(Source data)
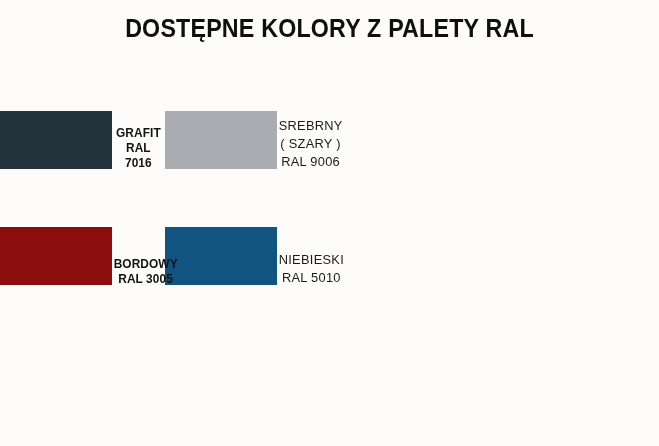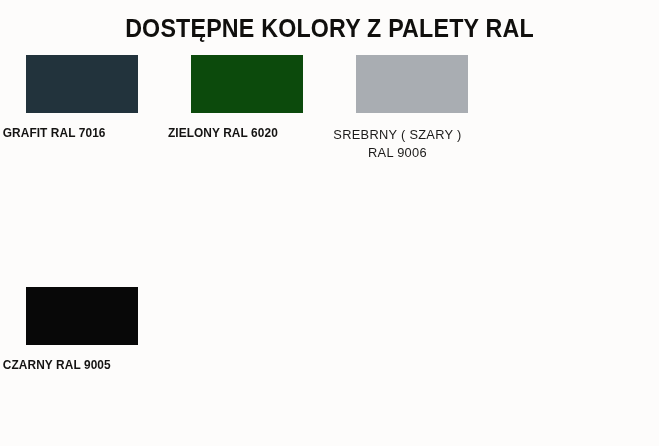--- a/index.html
+++ b/index.html
@@ -50,8 +50,8 @@
   .cell {
     width: 164.75px;
     display: flex;
-    flex-direction: column;
-    align-items: flex-start;
+    flex-direction: row;
+    align-items: flex-end;
     box-sizing: border-box;
   }
   .swatch-wrap {

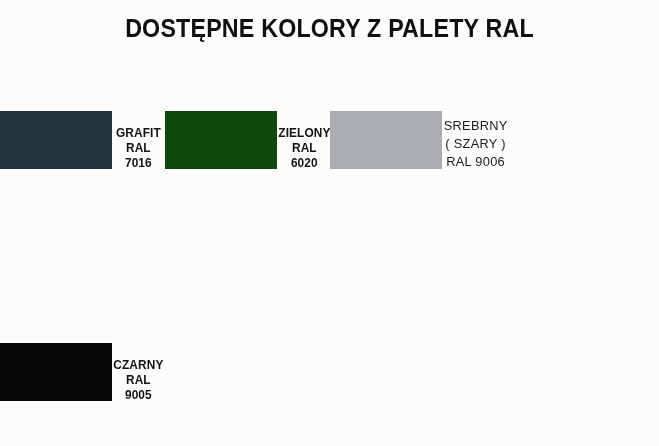--- a/index.html
+++ b/index.html
@@ -110,12 +110,6 @@
       </div>
       <div class="cell">
         <div class="swatch-wrap">
-          <div class="swatch" style="background: rgb(12, 74, 12);"></div>
-        </div>
-        <div class="label">ZIELONY RAL 6020</div>
-      </div>
-      <div class="cell">
-        <div class="swatch-wrap">
           <div class="swatch" style="background: rgb(169, 173, 178);"></div>
         </div>
         <div class="label light">SREBRNY ( SZARY )

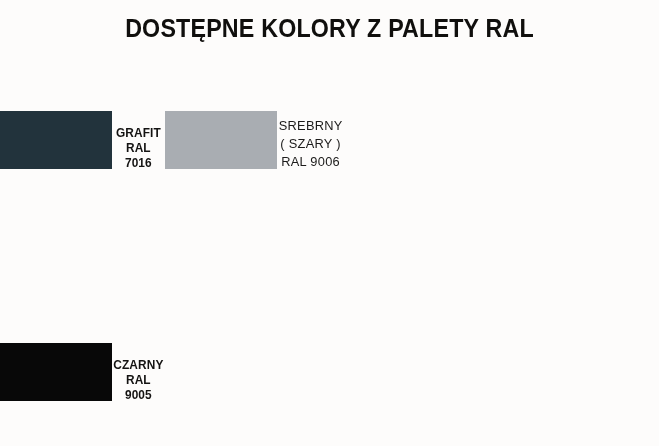--- a/index.html
+++ b/index.html
@@ -118,6 +118,12 @@
     </div>
 
     <div class="row">
+      <div class="cell">
+        <div class="swatch-wrap">
+          <div class="swatch" style="background: rgb(140, 13, 13);"></div>
+        </div>
+        <div class="label">BORDOWY RAL 3005</div>
+      </div>
     </div>
 
     <div class="row">

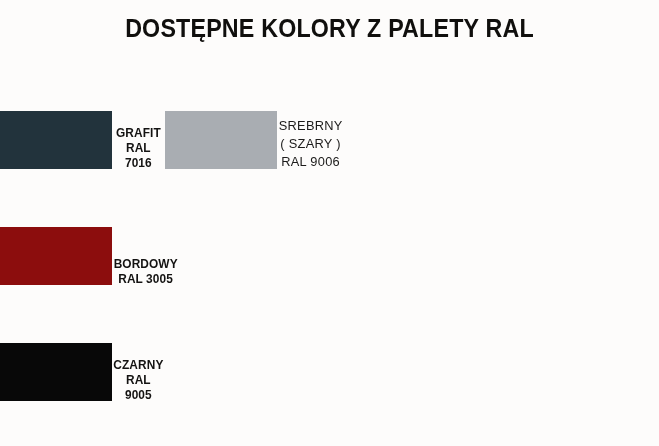--- a/index.html
+++ b/index.html
@@ -124,6 +124,12 @@
         </div>
         <div class="label">BORDOWY RAL 3005</div>
       </div>
+      <div class="cell">
+        <div class="swatch-wrap">
+          <div class="swatch" style="background: rgb(17, 84, 128);"></div>
+        </div>
+        <div class="label light">NIEBIESKI RAL 5010</div>
+      </div>
     </div>
 
     <div class="row">

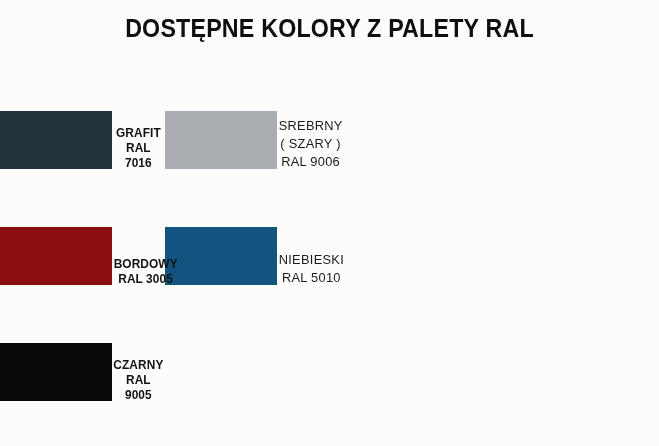--- a/index.html
+++ b/index.html
@@ -133,12 +133,6 @@
     </div>
 
     <div class="row">
-      <div class="cell">
-        <div class="swatch-wrap">
-          <div class="swatch" style="background: rgb(8, 8, 8);"></div>
-        </div>
-        <div class="label">CZARNY RAL 9005</div>
-      </div>
     </div>
 
   </div>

**EXERCISE DESCRIPTION:** If a line in the records contains the string "flex", copy it out.

**RESULT OF THE EXERCISE:**
     display: flex;
-    flex-direction: column;
-    align-items: flex-start;
+    flex-direction: row;
+    align-items: flex-end;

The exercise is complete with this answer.